• **Description of the task**: Only the words of the entries are wanted, repeated exactly and without images.

(Itemized modification records)
____________
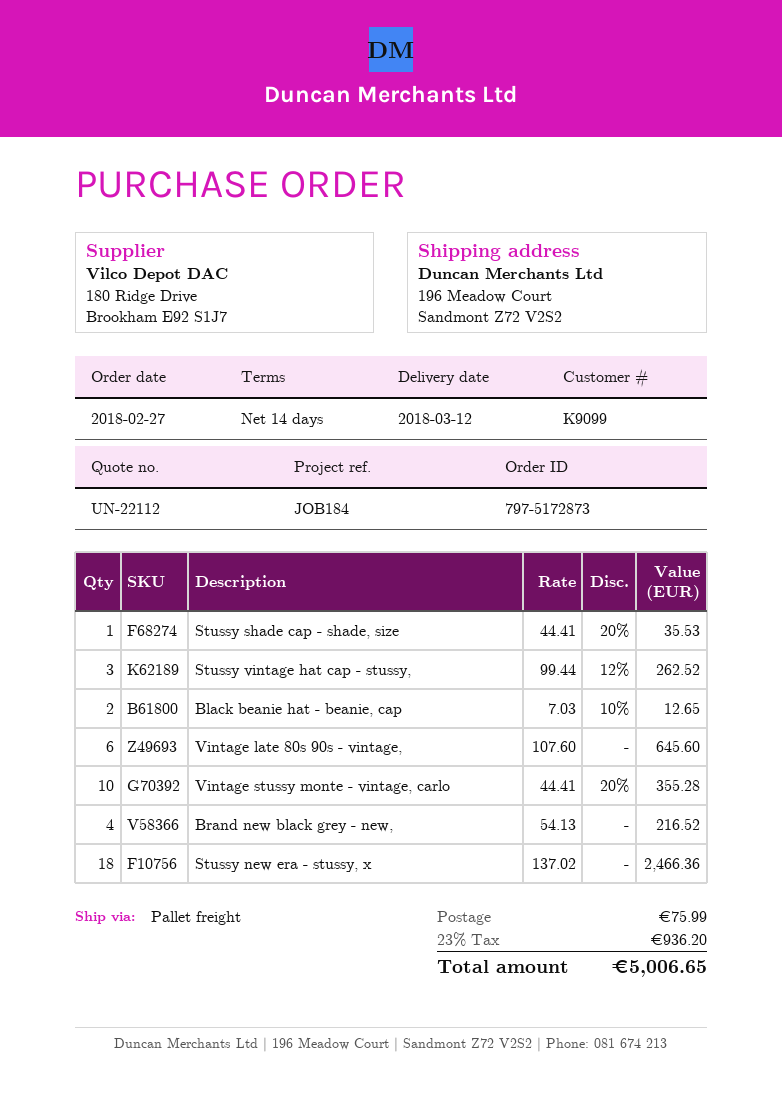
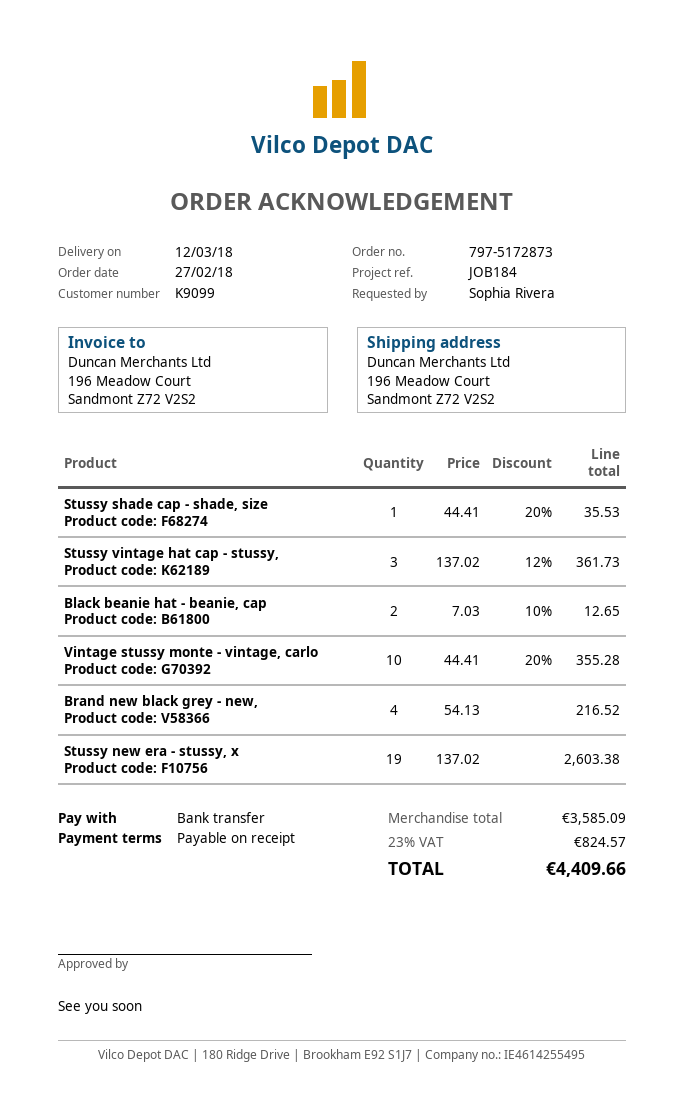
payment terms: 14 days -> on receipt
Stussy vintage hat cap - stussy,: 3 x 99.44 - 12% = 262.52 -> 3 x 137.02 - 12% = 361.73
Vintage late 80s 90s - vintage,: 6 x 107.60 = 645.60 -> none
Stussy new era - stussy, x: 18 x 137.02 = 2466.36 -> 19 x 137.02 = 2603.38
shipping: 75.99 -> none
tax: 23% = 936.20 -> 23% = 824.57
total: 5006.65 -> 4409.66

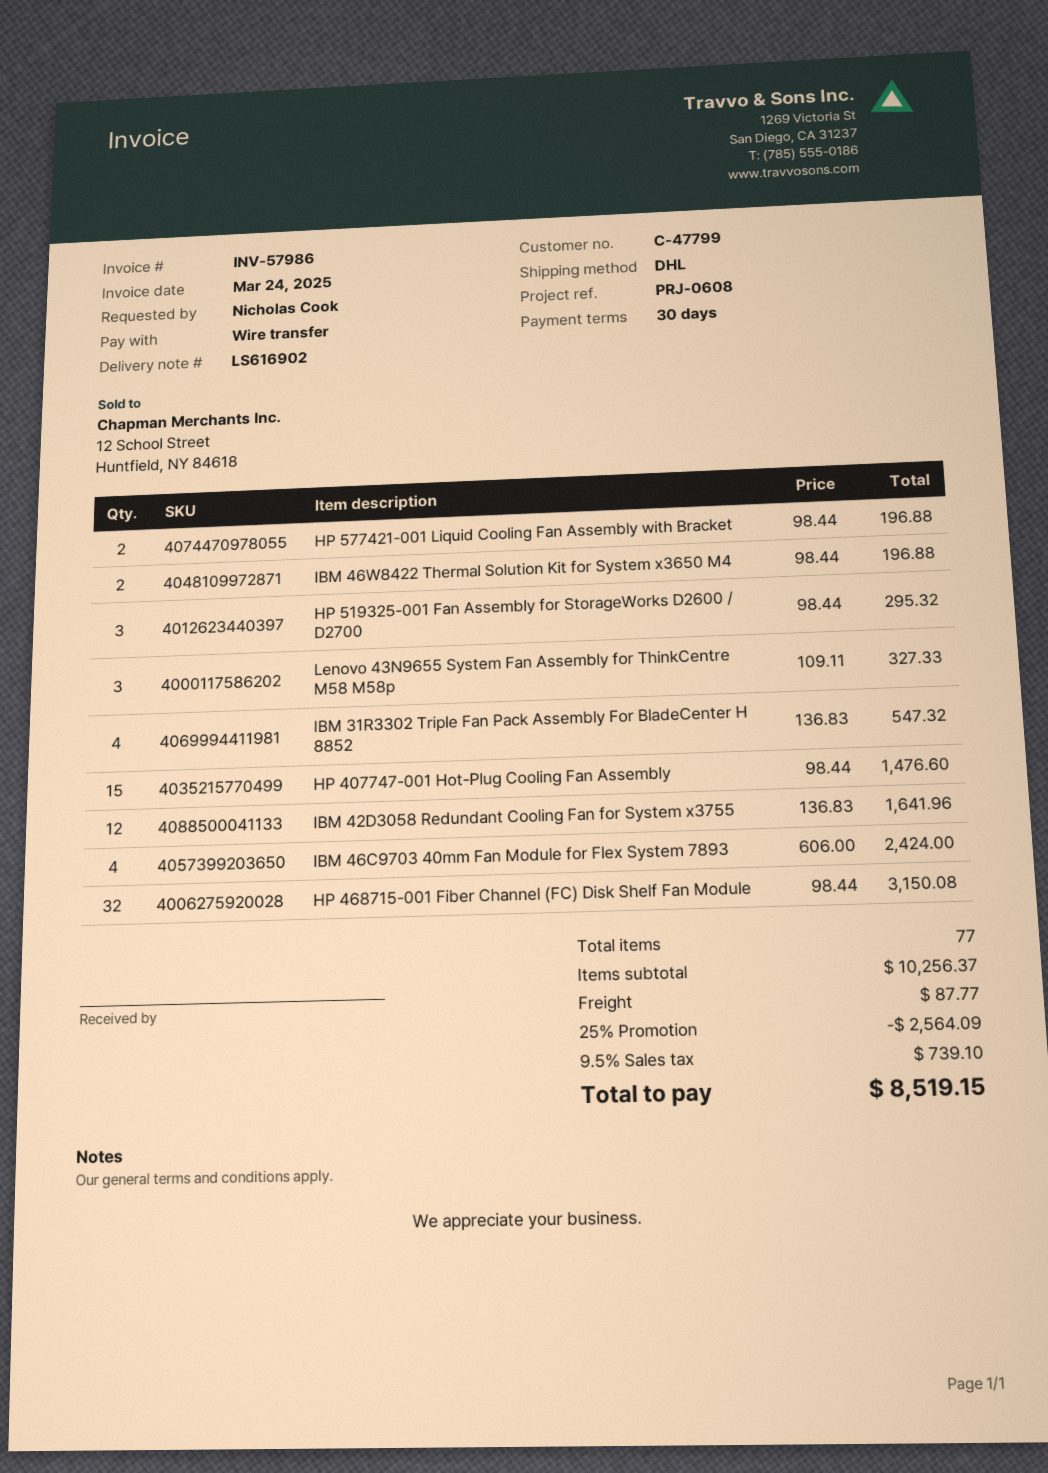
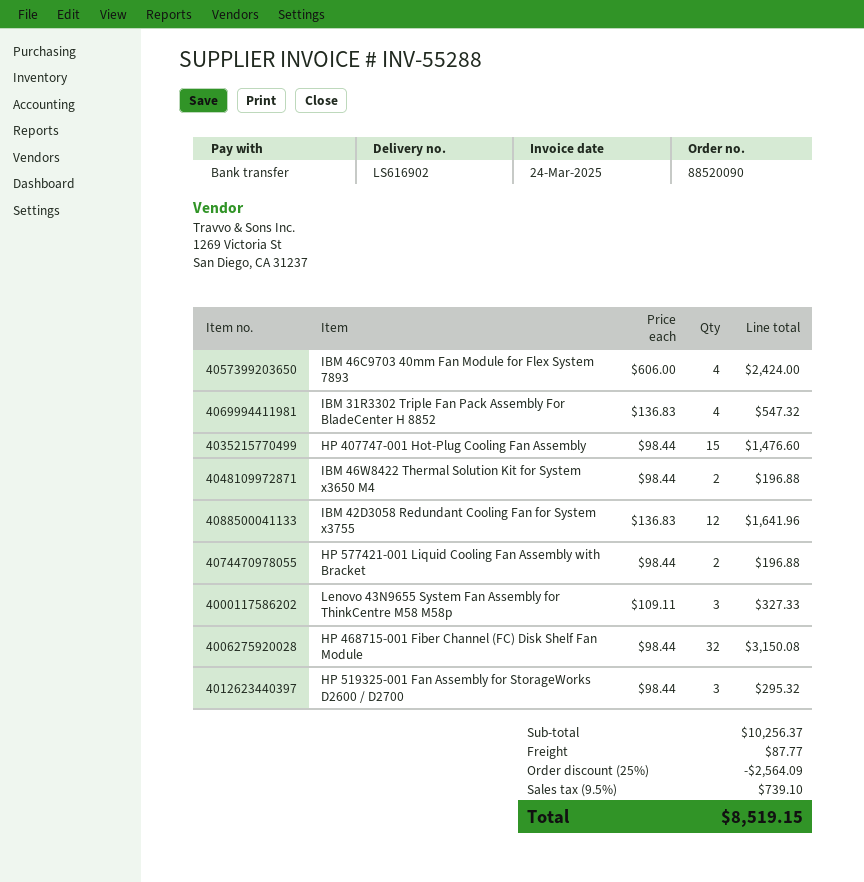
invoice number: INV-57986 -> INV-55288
____________
• **Output of the exercise**:
payment terms: 14 days -> on receipt
Stussy vintage hat cap - stussy,: 3 x 99.44 - 12% = 262.52 -> 3 x 137.02 - 12% = 361.73
Vintage late 80s 90s - vintage,: 6 x 107.60 = 645.60 -> none
Stussy new era - stussy, x: 18 x 137.02 = 2466.36 -> 19 x 137.02 = 2603.38
shipping: 75.99 -> none
tax: 23% = 936.20 -> 23% = 824.57
total: 5006.65 -> 4409.66

invoice number: INV-57986 -> INV-55288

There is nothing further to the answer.